Funcionário alega ter sido demitido por se recusar a participar de culto religioso em empresa
Um funcionário denunciou que foi demitido após se recusar a participar de um culto religioso em uma empresa de Belo Horizonte, em Minas Gerais. Um vídeo gravado pelo próprio trabalhador — que não teve a identidade divulgada — está circulando nas redes sociais e mostra a discussão com o presidente da Loovi Seguros, o CEO Quézide Cunha.
No vídeo, o funcionário relata que não poderia participar do culto naquele momento, pois “não estava se sentindo bem”. Em seguida, o empresário aparece e responde: “Se você não está bem para ficar num culto, você não está bem nem para estar dentro da empresa”, rebateu Cunha.

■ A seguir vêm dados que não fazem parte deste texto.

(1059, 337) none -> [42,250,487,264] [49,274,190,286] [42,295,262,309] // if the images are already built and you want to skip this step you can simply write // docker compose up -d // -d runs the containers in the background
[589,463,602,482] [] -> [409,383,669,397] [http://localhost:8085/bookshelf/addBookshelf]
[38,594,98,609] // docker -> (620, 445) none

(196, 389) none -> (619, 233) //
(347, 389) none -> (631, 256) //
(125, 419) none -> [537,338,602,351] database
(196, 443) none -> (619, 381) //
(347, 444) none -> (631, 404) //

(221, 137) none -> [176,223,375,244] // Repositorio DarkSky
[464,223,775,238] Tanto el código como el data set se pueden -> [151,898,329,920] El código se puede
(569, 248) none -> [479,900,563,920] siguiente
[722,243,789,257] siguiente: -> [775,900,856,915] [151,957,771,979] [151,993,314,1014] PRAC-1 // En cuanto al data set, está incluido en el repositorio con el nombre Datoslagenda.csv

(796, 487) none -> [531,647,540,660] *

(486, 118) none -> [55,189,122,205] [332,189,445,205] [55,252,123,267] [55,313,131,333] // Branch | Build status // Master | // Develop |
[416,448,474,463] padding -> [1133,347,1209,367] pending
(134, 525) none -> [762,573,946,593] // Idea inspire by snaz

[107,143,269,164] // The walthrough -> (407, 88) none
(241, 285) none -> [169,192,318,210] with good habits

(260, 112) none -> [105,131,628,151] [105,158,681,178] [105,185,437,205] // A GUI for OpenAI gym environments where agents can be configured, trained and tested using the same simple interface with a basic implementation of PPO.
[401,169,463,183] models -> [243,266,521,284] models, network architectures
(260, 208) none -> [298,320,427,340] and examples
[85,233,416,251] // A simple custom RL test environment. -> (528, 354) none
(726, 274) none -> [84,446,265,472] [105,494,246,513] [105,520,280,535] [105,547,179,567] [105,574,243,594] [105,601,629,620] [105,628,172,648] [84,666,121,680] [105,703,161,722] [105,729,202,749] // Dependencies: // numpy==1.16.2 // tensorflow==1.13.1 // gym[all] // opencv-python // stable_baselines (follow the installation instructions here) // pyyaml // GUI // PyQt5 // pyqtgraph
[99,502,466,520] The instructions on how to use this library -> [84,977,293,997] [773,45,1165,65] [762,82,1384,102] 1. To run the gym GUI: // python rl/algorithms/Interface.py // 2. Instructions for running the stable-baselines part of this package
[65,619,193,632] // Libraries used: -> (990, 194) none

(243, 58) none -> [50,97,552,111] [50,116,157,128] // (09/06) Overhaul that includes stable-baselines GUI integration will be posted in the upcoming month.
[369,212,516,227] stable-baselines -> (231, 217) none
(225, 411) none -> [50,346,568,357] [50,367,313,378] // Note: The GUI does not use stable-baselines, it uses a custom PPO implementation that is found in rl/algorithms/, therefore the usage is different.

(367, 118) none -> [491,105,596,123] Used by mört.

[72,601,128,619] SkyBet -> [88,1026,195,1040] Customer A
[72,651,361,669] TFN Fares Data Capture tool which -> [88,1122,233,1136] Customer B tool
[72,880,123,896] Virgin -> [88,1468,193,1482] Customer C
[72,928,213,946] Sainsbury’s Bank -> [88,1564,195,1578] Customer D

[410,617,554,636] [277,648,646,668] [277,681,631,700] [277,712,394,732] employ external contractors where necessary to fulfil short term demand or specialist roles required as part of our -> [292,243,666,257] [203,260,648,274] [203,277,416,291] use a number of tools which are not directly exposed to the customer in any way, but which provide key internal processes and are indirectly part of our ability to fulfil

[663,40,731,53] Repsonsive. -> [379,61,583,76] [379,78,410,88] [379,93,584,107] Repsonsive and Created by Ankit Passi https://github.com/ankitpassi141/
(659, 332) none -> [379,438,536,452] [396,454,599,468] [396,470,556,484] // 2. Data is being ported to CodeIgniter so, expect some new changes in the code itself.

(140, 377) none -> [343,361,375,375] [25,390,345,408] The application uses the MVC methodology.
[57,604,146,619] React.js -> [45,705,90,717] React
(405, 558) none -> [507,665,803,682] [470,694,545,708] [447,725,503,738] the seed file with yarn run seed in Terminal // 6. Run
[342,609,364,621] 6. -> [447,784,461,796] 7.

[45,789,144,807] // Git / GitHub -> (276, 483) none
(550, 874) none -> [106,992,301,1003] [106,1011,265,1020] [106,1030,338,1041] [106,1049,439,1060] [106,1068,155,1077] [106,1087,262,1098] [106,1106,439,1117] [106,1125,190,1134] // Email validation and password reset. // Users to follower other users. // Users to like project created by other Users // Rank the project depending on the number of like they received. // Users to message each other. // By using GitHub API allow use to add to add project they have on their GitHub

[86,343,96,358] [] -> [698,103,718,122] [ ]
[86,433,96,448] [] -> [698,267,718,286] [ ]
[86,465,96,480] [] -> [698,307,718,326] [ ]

Após o desentendimento, o trabalhador subiu as escadas para sair do local e comentou com outra pessoa que havia sido demitido pelo empresário. “Me mandou embora. Estou demitido porque eu não quero participar do culto”.
Por meio de nota, a empresa se manifestou e afirmou que “a dispensa do colaborador não tem relação com intolerância religiosa”. Ainda segundo a Loovi Seguros, o vídeo foi “gravado sem contexto adequado e divulgado para prejudicar a reputação da empresa”.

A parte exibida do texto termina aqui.